Shortly after the council, the tribes began attacking al-Qaeda in Iraq insurgents in the suburbs of Ramadi. By October, nearly every tribe in northern and western Ramadi had joined the awakening. By December, attacks had dropped 50% according to the U.S. military.
In mid-September 2006, the 1st Battalion, 6th Marines (1-6) relieved the 3rd Battalion, 8th Marines in western Ramadi. The battalion commander, Lt. Col. Jurney, deployed his companies throughout the city. Alpha Company was deployed to OP VA, a combat outpost close to a large seven-story building.  Bravo Company took up position in the Ramadi Government Center and Charlie Company was deployed to OP Hawk, the main combat outpost around Ramadi General Hospital.
In late September, Pentagon officials announced that the troops of the 1st brigade, 1st Armored Division would have their tour extended by 46 days. This extension was ordered to give the relieving brigade, the 1st brigade, 3rd Infantry Division time to prepare for their deployment at the start of 2007.
In mid-October, 1-6 conducted its first major offensive, taking the large building on 17th Street in the Jumaiyah neighborhood where they established the 17th Street Security Station. This was the first joint Marine-Iraqi outpost in the city.
During heavy fighting between November 13 and November 15, U.S. forces were alleged to have killed at least 30 people, including women and children, in an airstrike in central Ramadi. Interviews by an unnamed Los Angeles Times correspondent in Ramadi supported eyewitness statements that there were civilian deaths during the fighting. Residents said the houses in an old Iraqi army officers quarters had been destroyed, including one being used as an Internet cafe. News photos showed bodies of civilians allegedly killed by coalition forces.
A Marine spokesman disputed the account, saying that an airstrike on November 14 targeted a bridge east of Ramadi and there were many insurgent casualties in the attack. He said that on the 13th and 14th, Coalition forces killed 16 suspected insurgents, who had been placing IEDs and firing mortars and RPGs, in fighting in three separate incidents in Ramadi . At least one U.S. soldier was also killed in the fighting. The spokesman did not respond to inquiries about the number of civilian dead, but admitted that it was often difficult for coalition forces to distinguish between insurgents and civilians and did not confirm or deny that some collateral damage may have occurred. He neither responded to inquiries made by The Times regarding the number of homes destroyed or tank rounds fired in the fighting.

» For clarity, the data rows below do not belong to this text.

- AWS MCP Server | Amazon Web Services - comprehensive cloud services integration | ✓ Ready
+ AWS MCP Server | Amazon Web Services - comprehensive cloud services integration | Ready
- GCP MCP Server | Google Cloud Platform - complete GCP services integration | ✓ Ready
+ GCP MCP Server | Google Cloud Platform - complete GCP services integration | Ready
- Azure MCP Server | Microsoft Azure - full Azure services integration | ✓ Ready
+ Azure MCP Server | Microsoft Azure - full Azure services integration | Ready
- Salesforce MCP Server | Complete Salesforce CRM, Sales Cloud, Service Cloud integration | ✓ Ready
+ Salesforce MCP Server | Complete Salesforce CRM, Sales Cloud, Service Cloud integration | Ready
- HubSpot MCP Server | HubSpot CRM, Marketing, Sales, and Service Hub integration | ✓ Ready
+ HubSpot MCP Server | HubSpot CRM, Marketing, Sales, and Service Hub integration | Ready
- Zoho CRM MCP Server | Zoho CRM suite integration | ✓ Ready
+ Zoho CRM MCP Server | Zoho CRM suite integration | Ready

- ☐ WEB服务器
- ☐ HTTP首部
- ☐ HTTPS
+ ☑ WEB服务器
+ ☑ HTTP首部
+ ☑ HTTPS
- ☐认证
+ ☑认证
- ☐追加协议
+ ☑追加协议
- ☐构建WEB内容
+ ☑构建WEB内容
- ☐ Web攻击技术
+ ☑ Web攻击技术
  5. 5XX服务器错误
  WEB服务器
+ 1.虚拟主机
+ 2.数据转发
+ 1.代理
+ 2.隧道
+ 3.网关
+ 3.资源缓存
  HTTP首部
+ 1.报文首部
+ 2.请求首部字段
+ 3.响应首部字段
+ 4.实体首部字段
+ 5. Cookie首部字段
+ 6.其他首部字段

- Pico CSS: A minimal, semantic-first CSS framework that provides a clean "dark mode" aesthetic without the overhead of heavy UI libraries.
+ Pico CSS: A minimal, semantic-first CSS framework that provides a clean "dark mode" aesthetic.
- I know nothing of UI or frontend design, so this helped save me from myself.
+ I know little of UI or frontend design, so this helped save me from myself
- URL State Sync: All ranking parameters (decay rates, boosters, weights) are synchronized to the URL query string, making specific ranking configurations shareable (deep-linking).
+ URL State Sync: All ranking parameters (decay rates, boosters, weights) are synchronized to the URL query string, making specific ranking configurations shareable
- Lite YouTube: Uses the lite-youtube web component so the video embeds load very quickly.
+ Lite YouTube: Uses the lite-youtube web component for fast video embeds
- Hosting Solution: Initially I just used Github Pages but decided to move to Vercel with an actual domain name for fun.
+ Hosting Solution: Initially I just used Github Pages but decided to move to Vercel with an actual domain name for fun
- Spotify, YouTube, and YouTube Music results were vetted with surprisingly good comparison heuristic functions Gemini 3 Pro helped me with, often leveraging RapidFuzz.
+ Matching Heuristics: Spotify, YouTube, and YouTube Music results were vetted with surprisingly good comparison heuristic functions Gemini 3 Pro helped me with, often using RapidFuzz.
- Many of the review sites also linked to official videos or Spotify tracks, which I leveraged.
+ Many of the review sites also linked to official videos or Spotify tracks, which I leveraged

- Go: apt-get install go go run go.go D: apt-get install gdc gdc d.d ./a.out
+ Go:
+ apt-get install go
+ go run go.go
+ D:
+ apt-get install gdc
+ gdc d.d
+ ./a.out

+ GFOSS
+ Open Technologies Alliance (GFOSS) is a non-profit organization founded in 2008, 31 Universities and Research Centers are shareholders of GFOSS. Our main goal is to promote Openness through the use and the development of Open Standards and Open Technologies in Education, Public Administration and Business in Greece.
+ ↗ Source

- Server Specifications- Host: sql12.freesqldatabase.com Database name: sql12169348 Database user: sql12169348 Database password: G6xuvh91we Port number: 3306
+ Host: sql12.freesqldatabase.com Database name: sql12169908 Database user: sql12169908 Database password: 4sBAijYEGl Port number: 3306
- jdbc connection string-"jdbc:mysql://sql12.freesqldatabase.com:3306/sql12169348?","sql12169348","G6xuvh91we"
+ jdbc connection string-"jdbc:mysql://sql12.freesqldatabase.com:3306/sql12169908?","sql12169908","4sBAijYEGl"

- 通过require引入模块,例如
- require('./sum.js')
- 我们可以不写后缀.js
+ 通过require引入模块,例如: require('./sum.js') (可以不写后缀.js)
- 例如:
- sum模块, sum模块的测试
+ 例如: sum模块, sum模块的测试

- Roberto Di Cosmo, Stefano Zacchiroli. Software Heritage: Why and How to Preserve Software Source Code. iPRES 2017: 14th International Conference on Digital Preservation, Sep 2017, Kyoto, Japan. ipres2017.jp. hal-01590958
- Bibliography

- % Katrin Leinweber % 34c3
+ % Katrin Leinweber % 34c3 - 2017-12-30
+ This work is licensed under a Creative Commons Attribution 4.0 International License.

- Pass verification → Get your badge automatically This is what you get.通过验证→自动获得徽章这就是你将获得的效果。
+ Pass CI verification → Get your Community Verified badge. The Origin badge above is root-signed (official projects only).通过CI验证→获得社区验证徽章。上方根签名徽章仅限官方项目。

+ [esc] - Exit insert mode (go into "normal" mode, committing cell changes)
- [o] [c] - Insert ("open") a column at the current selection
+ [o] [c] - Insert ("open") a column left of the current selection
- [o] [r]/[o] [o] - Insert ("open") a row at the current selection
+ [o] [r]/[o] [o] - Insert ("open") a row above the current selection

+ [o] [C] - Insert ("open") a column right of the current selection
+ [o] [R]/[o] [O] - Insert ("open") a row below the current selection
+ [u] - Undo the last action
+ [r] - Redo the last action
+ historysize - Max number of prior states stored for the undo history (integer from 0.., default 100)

By mid-November at least 75 American soldiers and Marines were killed along with an unknown number of Iraqi soldiers and police. The U.S. commander, Col. MacFarland, claimed 750 insurgents had been killed in fighting in Ramadi and that his forces had secured 70% of the city.
The Devlin report
Two years before the battle, in 2004, then commander of the Marine garrison, MajGen James Mattis, stated that, "if Ramadi fell the whole province (Al Anbar) goes to hell". Two years later, a classified report written by Marine Col. Pete Devlin in August 2006 and leaked to the Washington Post in mid-September 2006, said Al Anbar had been lost and there was almost nothing that could be done. Devlin was the chief Intelligence Officer for the Marine units operating in the province. The report said that not only were military operations facing a stalemate, unable to extend and sustain security beyond the perimeters of their bases, but also local governments in the province had collapsed and the weak central government had almost no presence.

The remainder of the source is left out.